Research showed that judgments of incompetence by parents frequently coincided with the MacCAT-CR incompetent classification, however parents’ assessments of competence showed only moderate agreement with the MacCAT-CR standard. This might imply that parents express a higher expectation regarding their children’s competence, assigning them more voice and responsibility, than professionals do. In literature the opposite was described: in a sample of 120 young people undergoing orthopedic surgery in 1993, health professionals recommended a much lower mean age for competence than parents did (10.3 vs. 13.9) [15]. The recent finding that parents judged their children more readily competent than clinicians, might be related to the specific dynamics of parent-child relationships [16]. Good parents are expected to inhibit their child’s impulsive, risky, and sometimes harmful behavior. They substitute the child’s ineptitude and inability to judge situations with their superior judgment. Parents tailor their parenting behavior to the specific abilities of the child. Children who are raised in a warm and understanding atmosphere are often able to present their part in a joint decision-making process at an early stage of their development [17]. An authoritative parenting style, which includes direction-giving and limit-setting, is positively related with an adolescent’s capacity for autonomous decision-making [18]. In the medical context children might be capable of autonomous decision-making, albeit, within the guiding environment set by their parents. Possibly parents assign their children more decision-making competence than professionals do, because parents shape the family context and professionals regard the child more independently.

Assessment must cover developmental aspects

Differences between children and adults regarding decision-making competence have been found in the ability to restrain impulsivity and in the ability to place a given decision in a larger temporal context [19]. The inadequate capacity of children in risk assessment could be connected to the late full maturation of the frontal lobes that are essential for effective executive functions [18]. In addition, research shows that adolescents generally do not fully possess the capacity to appreciate the long-term consequences of their choices until the age of 21 [18]. Research demonstrated a difference between decision-making under low levels of arousal or in situations with low emotional upheaval (cold cognition), and thought processes under high levels of arousal and emotional valance (hot cognition) [20]. Hot cognition may result in intuitive responses rather than carefully considered, rational responses [20]. Decisions on clinical research participation involving information provision, rehearsal of information, time to consider, and reflection with parents, generally result in cold cognition decisions. Treatment decisions are more prone to hot cognition when involving time pressure or weighty risks. With the research results showing that children of 11.2 years and above have comparable decision-making capacities to adults concerning research participation, clearly normative aspects play a role in the assessment of when their decision-making competence was good enough. The developmental progress as described above, is expected to further improve children’s decision-making competence with age, so at 11.2 years it is supposedly not as good as it can get. Furthermore, we need to consider children’s possible immaturity in decisions of a supervisory or managerial nature normally made by their parents, for example overseeing the family agenda, or arranging transport to the hospital. Possibly, children are able to decide with cold cognition on research participation, but are less able to responsibly respond to, for example, unforeseen traffic situations or stressful peer-interactions. Therefore they still need the dyadic relationship with parents who provide the necessary direction-giving and limit-setting.

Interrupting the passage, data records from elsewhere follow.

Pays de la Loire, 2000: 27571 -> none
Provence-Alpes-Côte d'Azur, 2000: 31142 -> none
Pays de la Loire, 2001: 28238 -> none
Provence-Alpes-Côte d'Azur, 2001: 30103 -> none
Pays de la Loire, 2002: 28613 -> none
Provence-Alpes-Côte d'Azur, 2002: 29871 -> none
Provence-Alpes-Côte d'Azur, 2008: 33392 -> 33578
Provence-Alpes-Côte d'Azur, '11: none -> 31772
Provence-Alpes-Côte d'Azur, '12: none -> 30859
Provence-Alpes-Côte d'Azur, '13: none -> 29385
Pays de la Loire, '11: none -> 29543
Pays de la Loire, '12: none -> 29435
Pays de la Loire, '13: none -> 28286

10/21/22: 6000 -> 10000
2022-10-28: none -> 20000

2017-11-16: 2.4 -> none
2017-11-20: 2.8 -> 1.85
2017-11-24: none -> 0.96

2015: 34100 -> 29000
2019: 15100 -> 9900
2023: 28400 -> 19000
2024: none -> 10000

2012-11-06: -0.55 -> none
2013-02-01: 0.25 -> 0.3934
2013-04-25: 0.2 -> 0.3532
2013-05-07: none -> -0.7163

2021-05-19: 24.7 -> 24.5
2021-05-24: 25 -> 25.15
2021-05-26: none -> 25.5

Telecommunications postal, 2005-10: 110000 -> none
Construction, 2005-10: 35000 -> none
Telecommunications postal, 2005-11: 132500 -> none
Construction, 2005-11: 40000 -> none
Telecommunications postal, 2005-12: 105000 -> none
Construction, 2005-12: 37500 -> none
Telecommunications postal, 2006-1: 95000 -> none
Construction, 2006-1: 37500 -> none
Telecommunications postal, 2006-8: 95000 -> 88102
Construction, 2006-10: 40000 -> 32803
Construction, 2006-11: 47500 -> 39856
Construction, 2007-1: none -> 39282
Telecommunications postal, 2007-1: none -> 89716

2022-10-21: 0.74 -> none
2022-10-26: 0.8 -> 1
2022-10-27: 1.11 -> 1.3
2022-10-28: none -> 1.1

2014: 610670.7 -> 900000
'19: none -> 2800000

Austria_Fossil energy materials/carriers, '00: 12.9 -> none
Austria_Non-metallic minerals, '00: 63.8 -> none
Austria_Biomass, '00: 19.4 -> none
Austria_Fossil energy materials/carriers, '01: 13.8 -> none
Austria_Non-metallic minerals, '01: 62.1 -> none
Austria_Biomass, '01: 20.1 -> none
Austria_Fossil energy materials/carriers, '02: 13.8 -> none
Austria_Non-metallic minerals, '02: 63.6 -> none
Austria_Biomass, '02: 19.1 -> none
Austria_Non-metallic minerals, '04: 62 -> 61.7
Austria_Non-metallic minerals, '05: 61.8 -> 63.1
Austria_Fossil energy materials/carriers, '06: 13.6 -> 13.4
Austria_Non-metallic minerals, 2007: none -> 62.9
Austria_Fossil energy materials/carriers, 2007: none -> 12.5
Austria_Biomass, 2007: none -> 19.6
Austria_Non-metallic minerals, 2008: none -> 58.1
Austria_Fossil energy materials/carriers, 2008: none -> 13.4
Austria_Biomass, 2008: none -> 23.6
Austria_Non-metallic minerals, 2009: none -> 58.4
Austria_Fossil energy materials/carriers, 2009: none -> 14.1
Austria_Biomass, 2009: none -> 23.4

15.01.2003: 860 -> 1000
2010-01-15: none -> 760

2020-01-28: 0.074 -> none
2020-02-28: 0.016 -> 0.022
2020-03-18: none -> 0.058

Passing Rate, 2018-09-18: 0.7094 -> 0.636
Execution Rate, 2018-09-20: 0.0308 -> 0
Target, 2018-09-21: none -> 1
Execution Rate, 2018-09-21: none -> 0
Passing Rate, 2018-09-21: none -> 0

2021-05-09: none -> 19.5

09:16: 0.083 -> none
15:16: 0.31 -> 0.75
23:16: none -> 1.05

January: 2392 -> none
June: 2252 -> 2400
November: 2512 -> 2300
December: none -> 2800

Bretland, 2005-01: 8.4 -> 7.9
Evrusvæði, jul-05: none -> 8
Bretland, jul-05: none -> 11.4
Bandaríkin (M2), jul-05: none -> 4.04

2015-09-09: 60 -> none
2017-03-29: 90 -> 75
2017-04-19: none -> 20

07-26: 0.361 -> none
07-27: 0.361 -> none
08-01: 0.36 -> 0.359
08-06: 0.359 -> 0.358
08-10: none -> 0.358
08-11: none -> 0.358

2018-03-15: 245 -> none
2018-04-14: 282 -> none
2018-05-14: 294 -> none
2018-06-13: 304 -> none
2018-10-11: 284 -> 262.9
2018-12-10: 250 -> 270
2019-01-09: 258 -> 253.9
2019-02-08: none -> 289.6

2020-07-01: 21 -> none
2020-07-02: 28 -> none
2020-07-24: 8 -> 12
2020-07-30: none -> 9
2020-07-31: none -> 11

Recommendations and practical aspects

Considering the before-mentioned new empirical findings on children’s competence to consent, the normative, ethical, developmental, and clinical perspectives, we will now envisage some recommendations which we deduced. From a practical point of view, assessment of all pediatric patients’ competence on a case-by-case basis with an instrument would impose a heavy burden on patients, professionals, and the medical system. A selective implementation of a standardized competence assessment in exceptional cases would be preferable over a broad implementation.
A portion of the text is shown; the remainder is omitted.